O autor testou pela primeira vez a Siri AI em macOS 27 Golden Gate, em beta de desenvolvedor, durante pouco mais de 24 horas. O objetivo foi verificar utilidade prática em um Mac, diferente do uso comum no iPhone. O teste ocorre em meio a limitações apontadas pelos usuários em estágios iniciais do recurso.

Segundo relatos, colegas já estão avaliando a Siri AI em iPhone e Apple Watch, com impressões positivas em alguns casos. No Mac, o autor encontrou um conjunto de limitações mais evidente, especialmente no que diz respeito a ações dentro de apps e integração com conteúdos não Apple.

O teste ainda está em fase precoce e sujeito a melhorias antes do lançamento final. Não há confirmação de indexação completa de arquivos no dispositivo de avaliação, o que complica aferições sobre desempenho real em tarefas de benchmarking e busca de dados locais.

Desempenho e limitações no Mac

Ao ativar Siri AI no Mac, o usuário observou que a assistente consegue abrir apps, mas não executar ações dentro deles. Em benchmarking, Shortcuts não conseguiu automatizar completamente testes, limitando-se a abrir ferramentas e capturar resultados. A expectativa era automatizar testes de Geekbench ou Cinebench, o que não ocorreu.

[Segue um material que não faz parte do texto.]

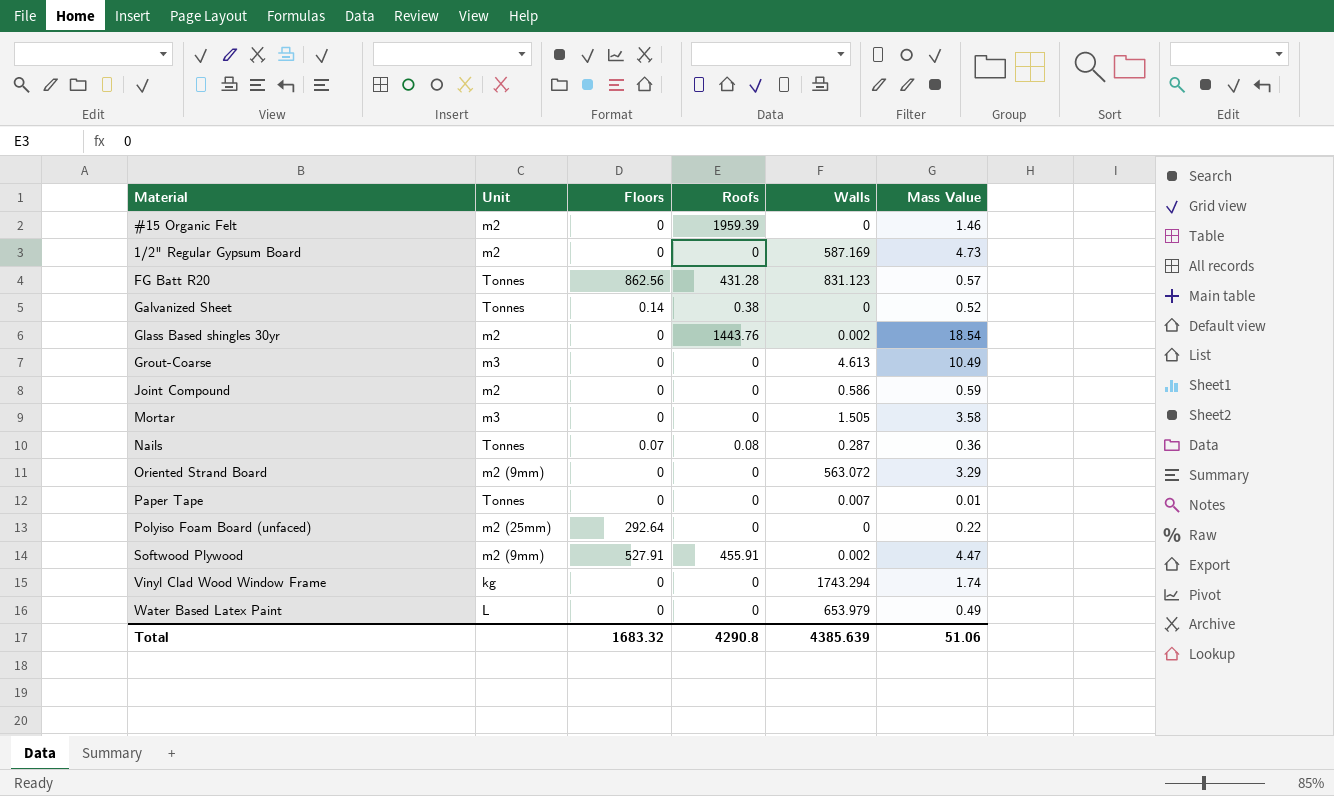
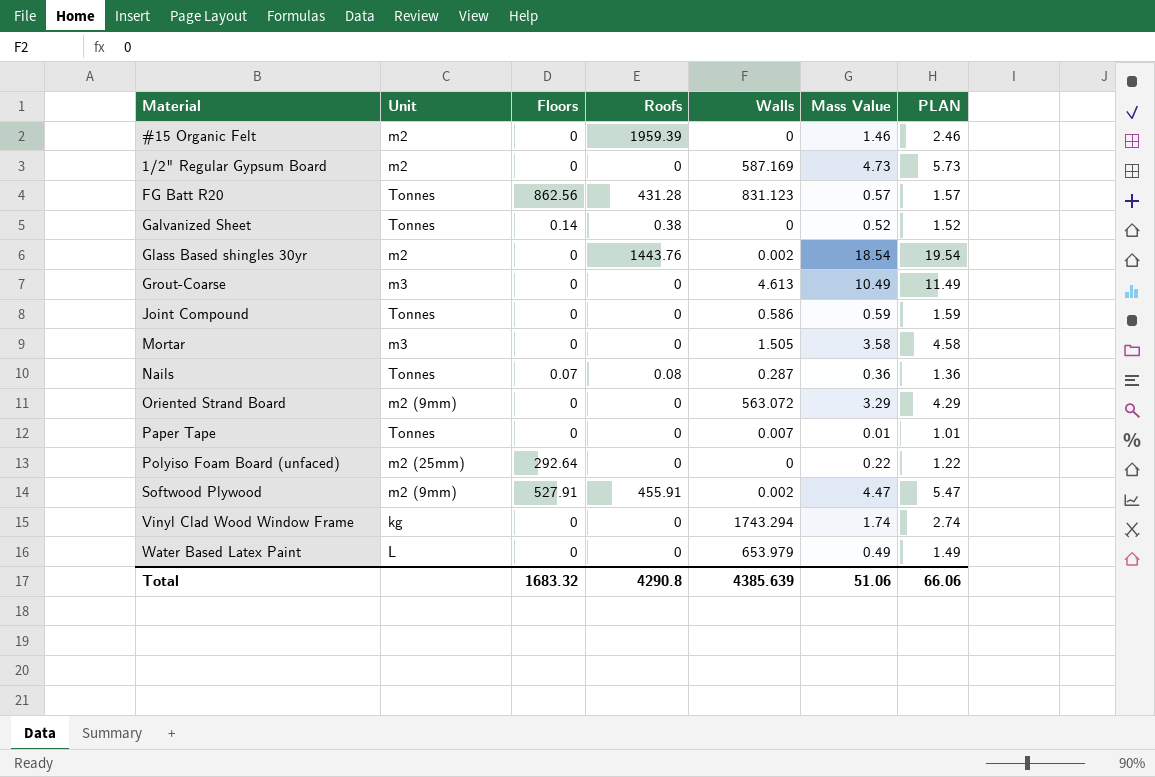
column PLAN | formula: none -> [Mass Value] + 1
Joint Compound | Unit: m2 -> Tonnes

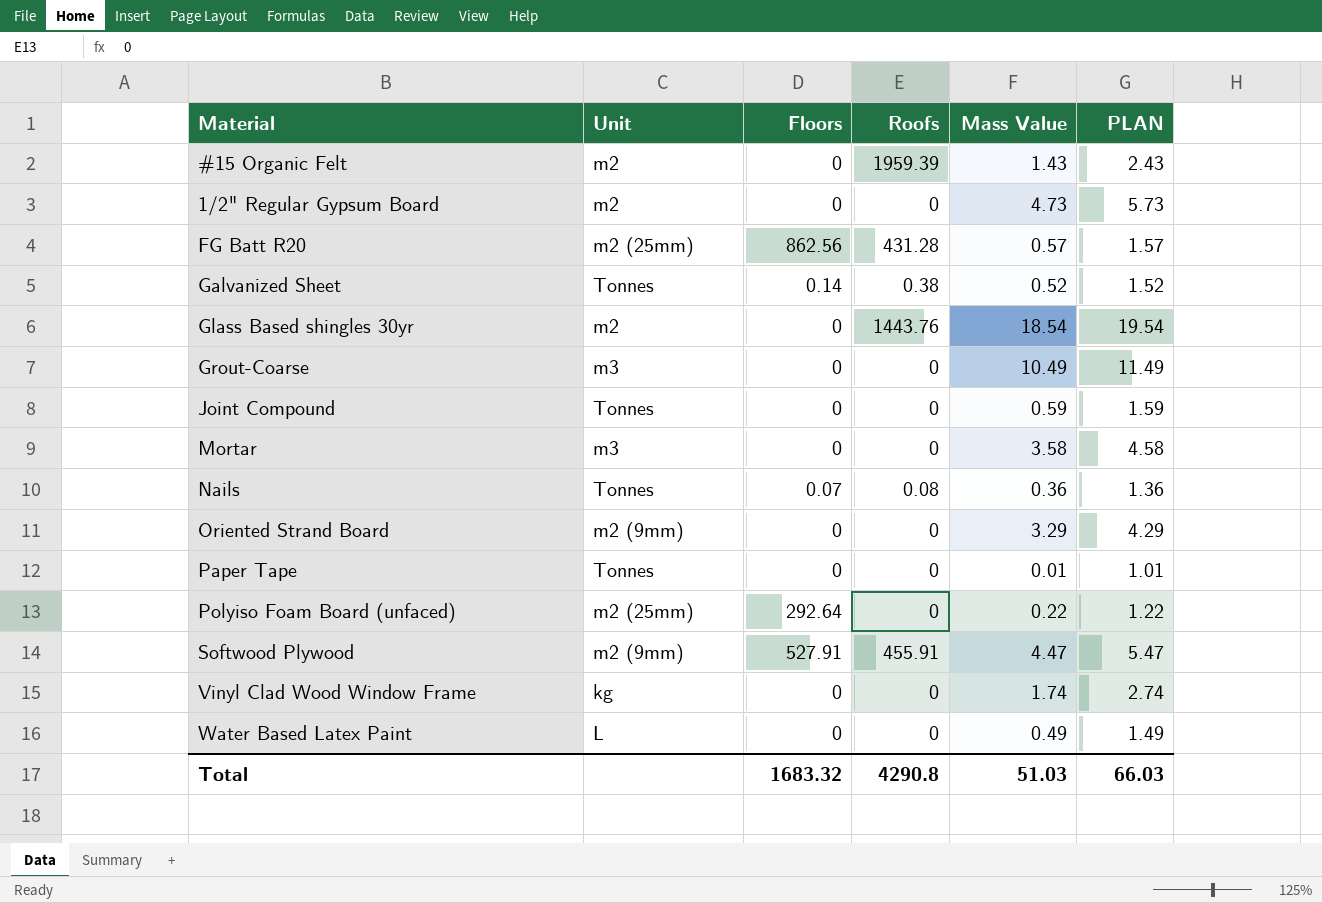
column Walls | position: 5 -> none
#15 Organic Felt | Mass Value: 1.46 -> 1.43
#15 Organic Felt | PLAN: 2.46 -> 2.43
FG Batt R20 | Unit: Tonnes -> m2 (25mm)
Total | Mass Value: 51.06 -> 51.03
Total | PLAN: 66.06 -> 66.03

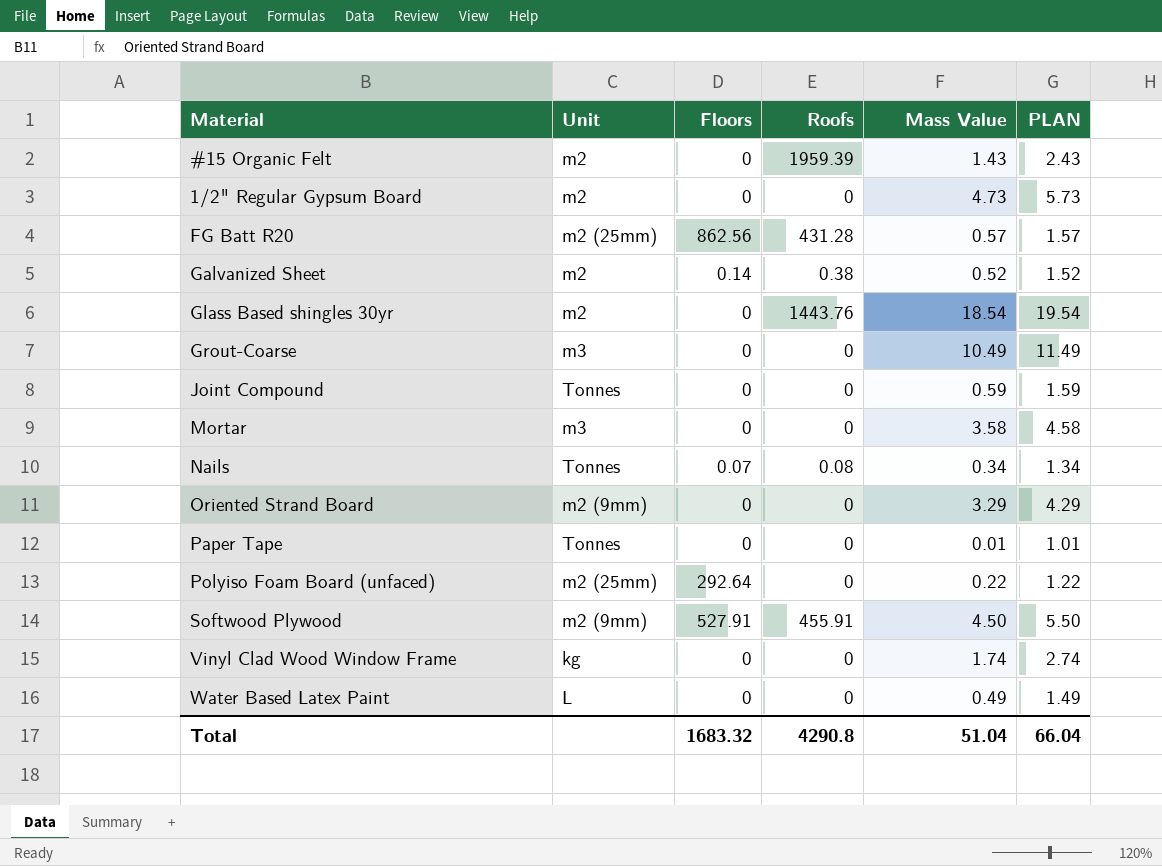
Galvanized Sheet | Unit: Tonnes -> m2
Nails | Mass Value: 0.36 -> 0.34
Nails | PLAN: 1.36 -> 1.34
Softwood Plywood | Mass Value: 4.47 -> 4.50
Softwood Plywood | PLAN: 5.47 -> 5.50
Total | Mass Value: 51.03 -> 51.04
Total | PLAN: 66.03 -> 66.04

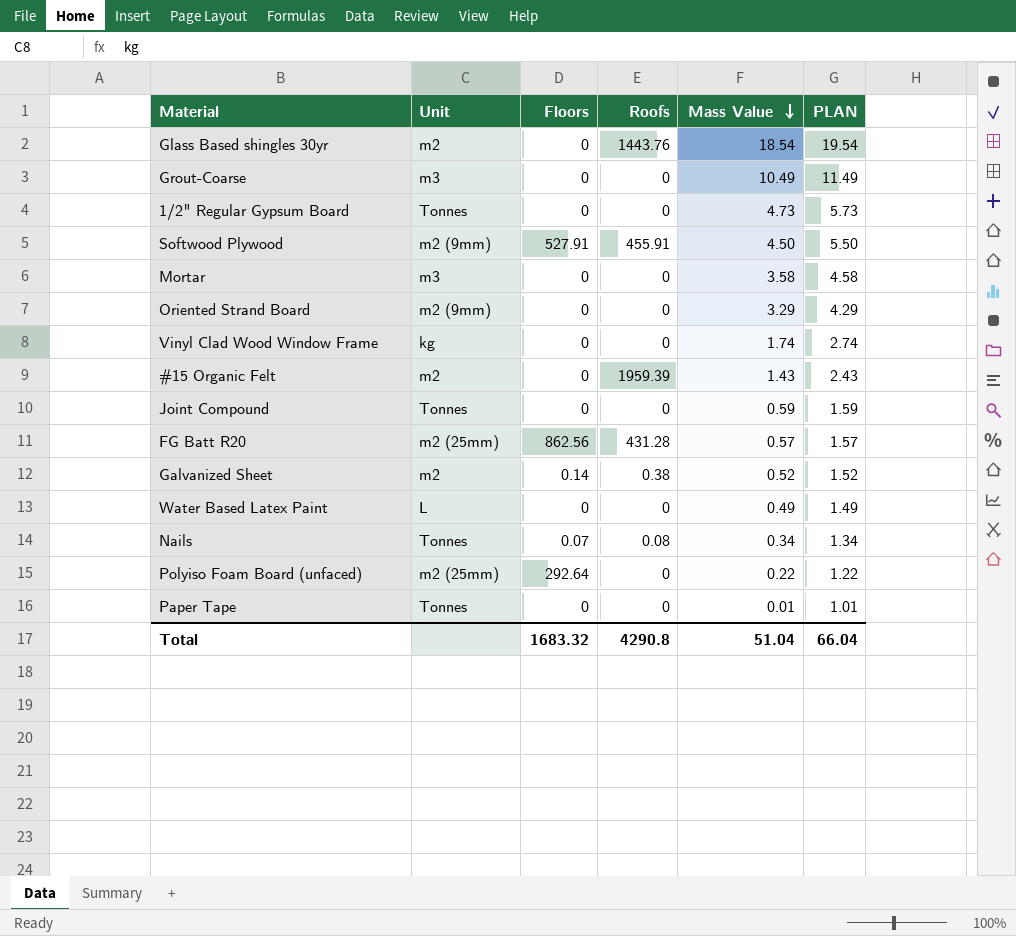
row order: none -> Mass Value descending
1/2" Regular Gypsum Board | Unit: m2 -> Tonnes

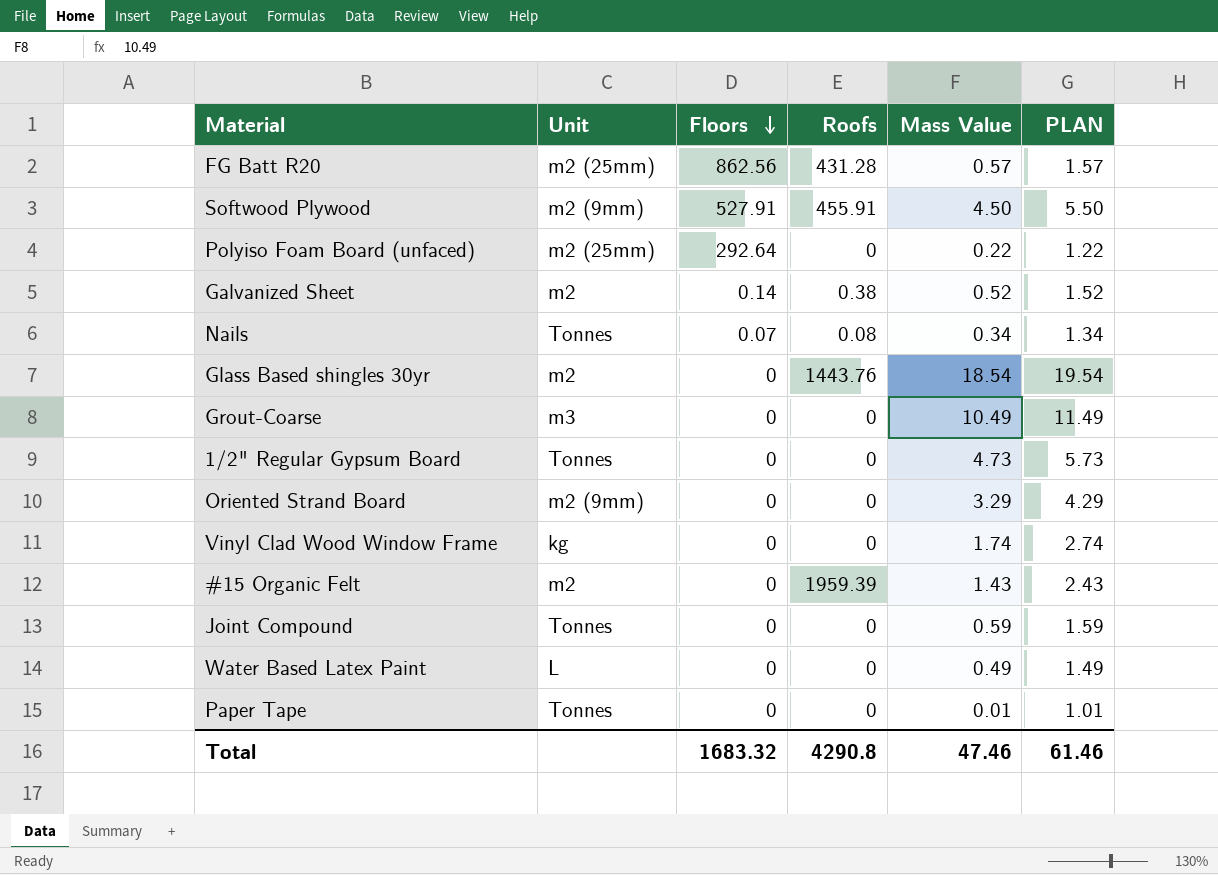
row order: Mass Value descending -> Floors descending
row Mortar: m3 | 0 | 0 | 3.58 | 4.58 -> none
Total | Mass Value: 51.04 -> 47.46
Total | PLAN: 66.04 -> 61.46

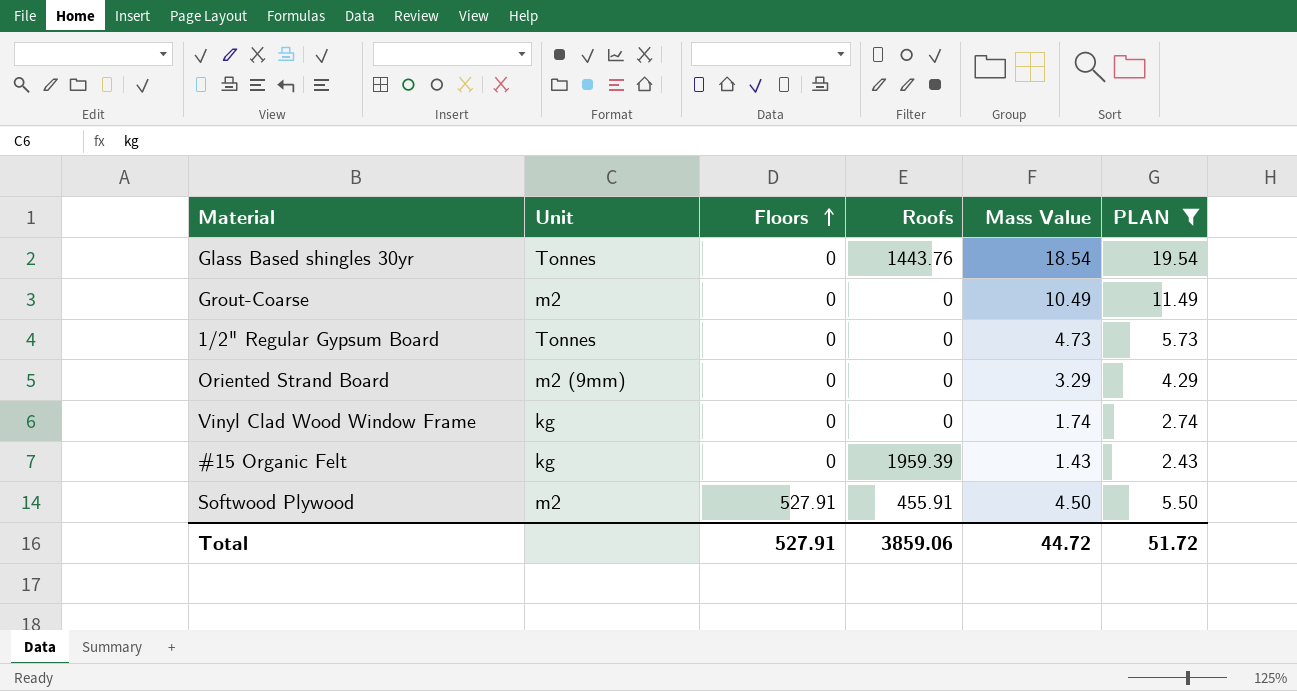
filter: none -> PLAN >= 2.43
row order: Floors descending -> Floors ascending
Glass Based shingles 30yr | Unit: m2 -> Tonnes
Grout-Coarse | Unit: m3 -> m2
#15 Organic Felt | Unit: m2 -> kg
Softwood Plywood | Unit: m2 (9mm) -> m2
Total | Floors: 1683.32 -> 527.91
Total | Roofs: 4290.8 -> 3859.06
Total | Mass Value: 47.46 -> 44.72
Total | PLAN: 61.46 -> 51.72

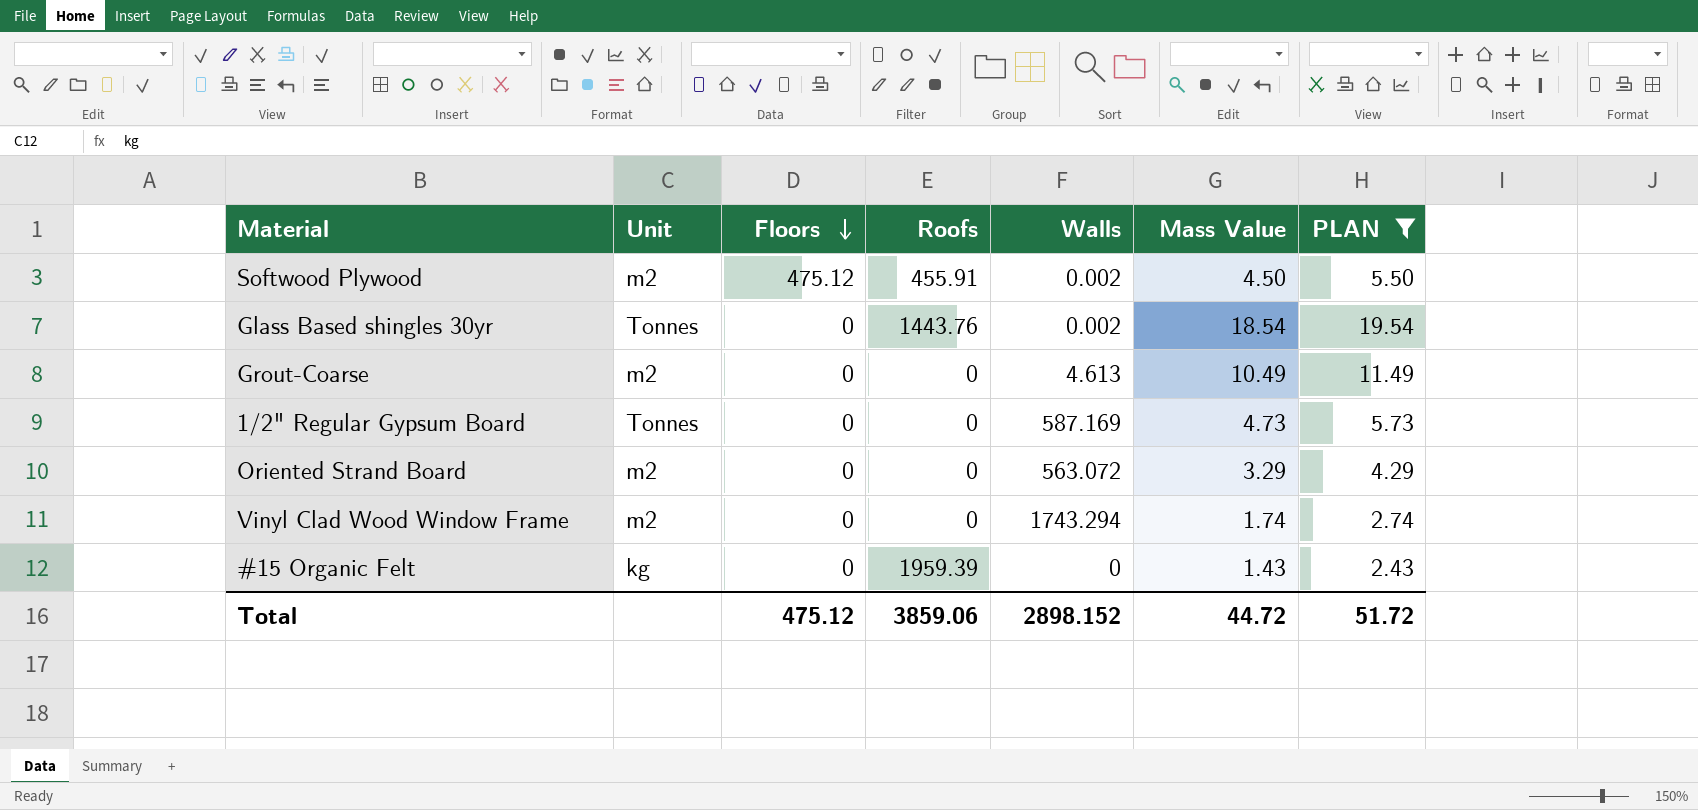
row order: Floors ascending -> Floors descending
column Walls | position: none -> 5
Softwood Plywood | Floors: 527.91 -> 475.12
Oriented Strand Board | Unit: m2 (9mm) -> m2
Vinyl Clad Wood Window Frame | Unit: kg -> m2
Total | Floors: 527.91 -> 475.12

Integração com dados locais e fluxos de trabalho

Para logging de dados, houve tentativa de Siri calcular médias a partir de capturas de tela em Finder. O recurso funcionou, em alguns momentos, distinguindo diferentes tipos de pontuações (CPU single-core, multicore e GPU) e apresentando tabelas simples. Contudo, misturar diferentes tipos de testes ou dados pode gerar distorções.

Compatibilidade de conteúdo e alcance

A experiência mostrou maior acurácia quando o conteúdo está dentro do ecossistema Apple. Perguntas sobre fotos ou mensagens direta em Photos e Messages trouxeram resultados relevantes, mas conteúdo de terceiros (Signal, Google Photos, Lightroom Classic) não foi tão facilmente acessível. A equipe ainda aguarda indexação completa de arquivos locais.

Impressões gerais

O autor destaca que, apesar das limitações, a Siri AI no Mac oferece avanços frente a versões anteriores, mas difere bastante da experiência no iPhone. No geral, o recurso é visto como promissor, com potencial de melhoria ao longo do tempo, especialmente conforme desenvolvedores ampliam a integração com ferramentas de automação e dados locais.